Surgical patients next up to be RFID-tagged? A first-of-its-kind system meant to eliminate wrong-site surgery has been approved by the FDA.

The SurgiChip, a radio frequency identification device (RFID) solution, uses RFID printer/encoders and labels from Zebra Technologies (Vernon Hills, IL). The system embeds and prints information on an RFID "smart" label that travels with the patient into surgery to help prevent errors. The company said the system should be viewed as another vital safeguard to prevent wrong-site, wrong-patient and wrong-procedure medical errors.

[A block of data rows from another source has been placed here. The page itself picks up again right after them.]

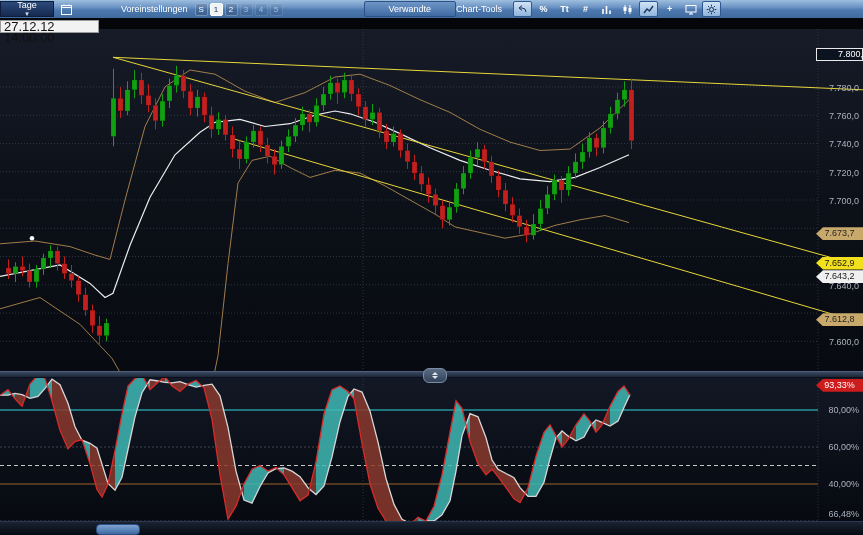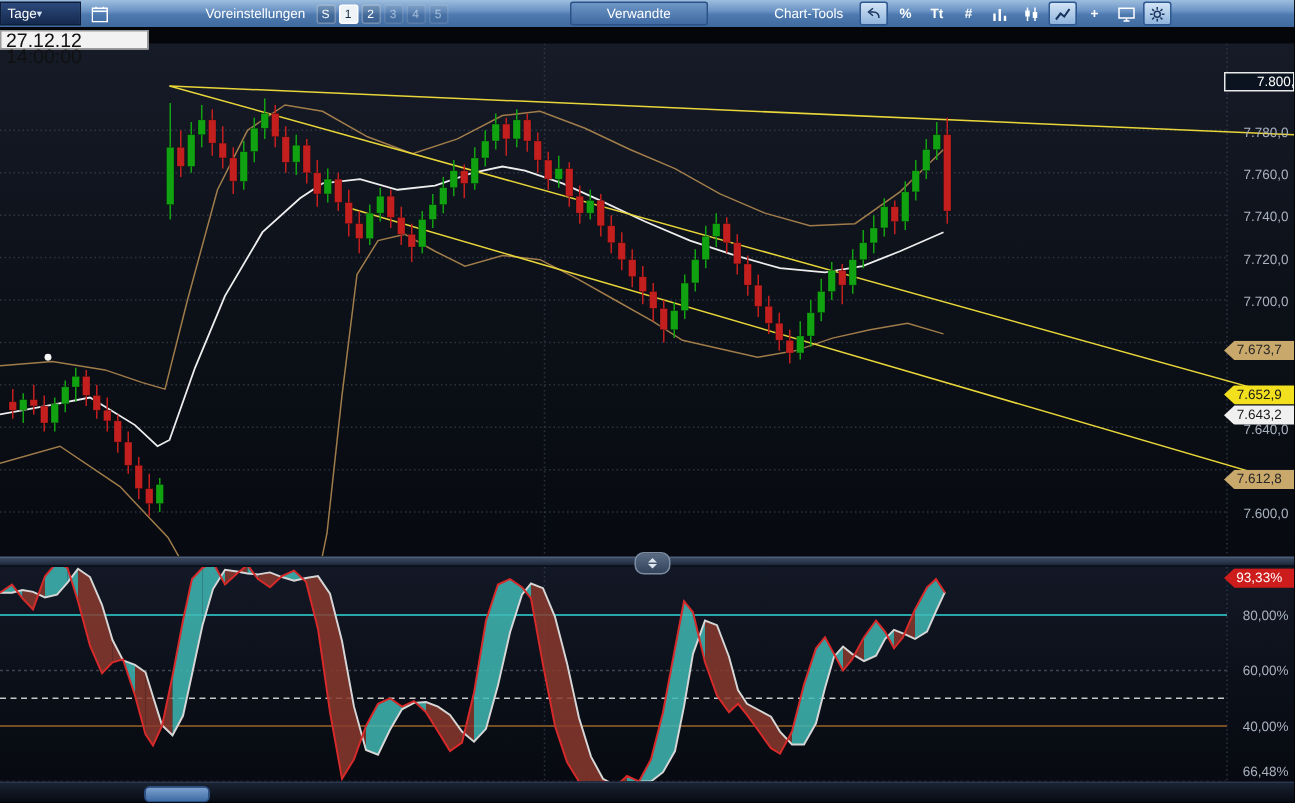"Tage" .tf-dropdown { flex-direction: none -> column; justify-content: flex-start -> center }
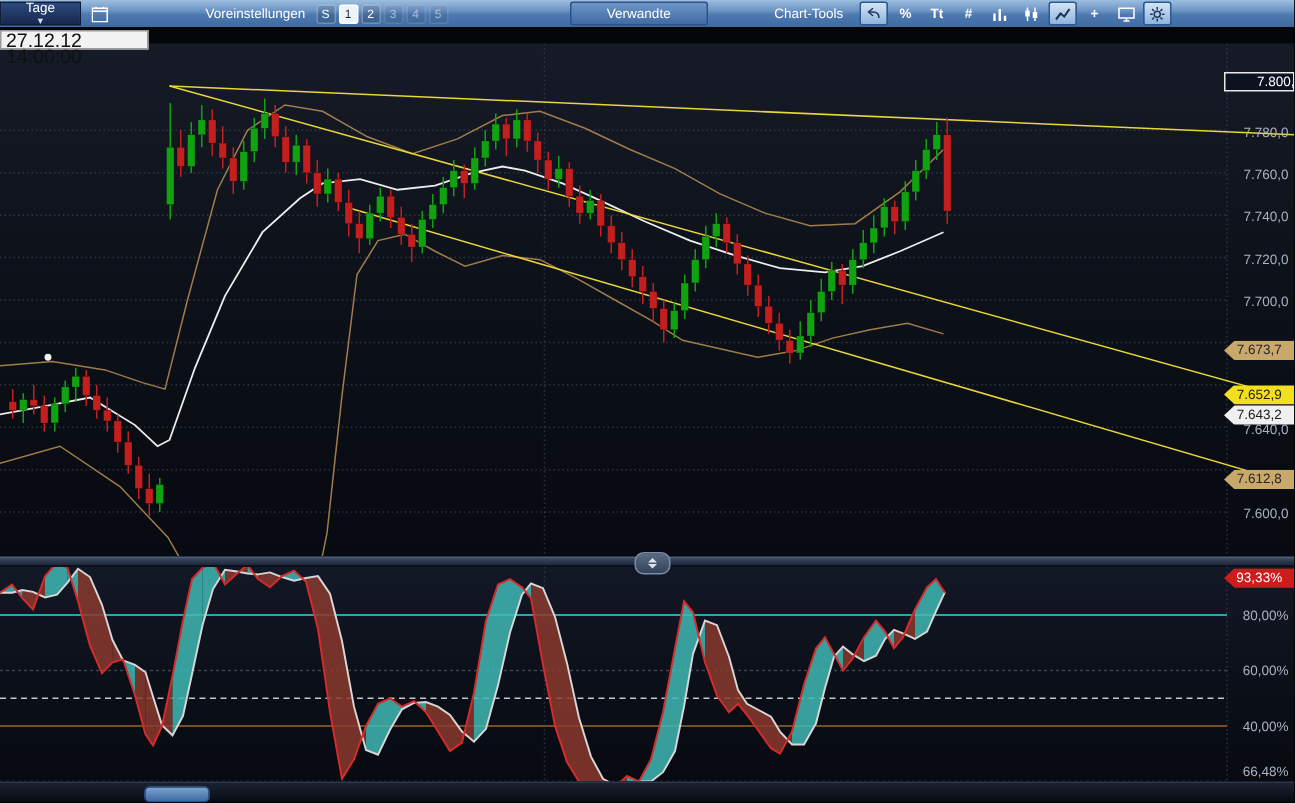"Voreinstellungen" .vore { margin-left: 60px -> 44px }
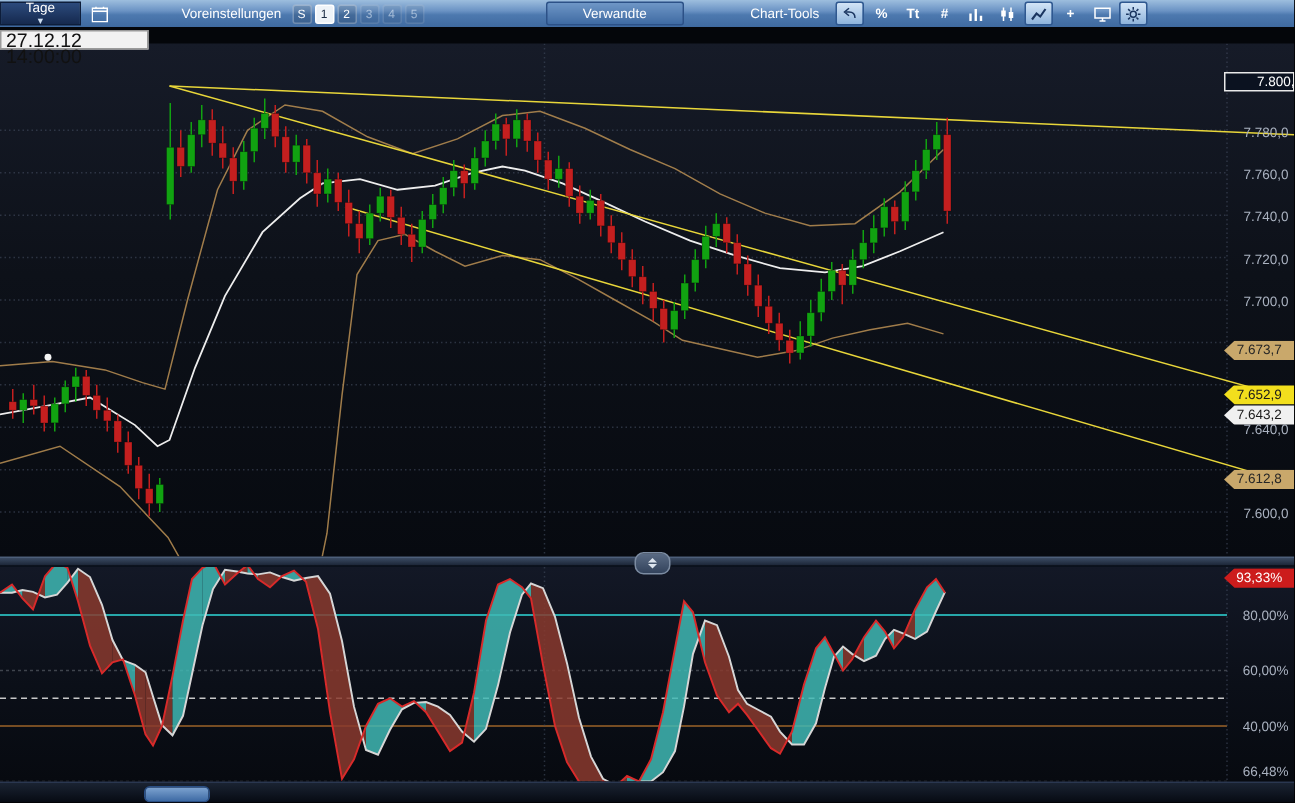"Chart-Tools" .chart-tools-label { margin-left: 44px -> none }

The SurgiChip can be programmed and used in many types of surgical procedures. It was invented by Bruce Waxman, M.D., an orthopedic surgeon and founder of SurgiChip (Palm Beach, FL) and developed by AMT Systems (Cheshire, CT), a healthcare applications integrator and reseller for Zebra. AMT put together the hardware necessary to perform all the steps of the procedure as well as writing all of the software needed to read and encode the chips. The FDA says that the SurgiChip is the first such marker to use RFID technology to mark an anatomical site for surgery.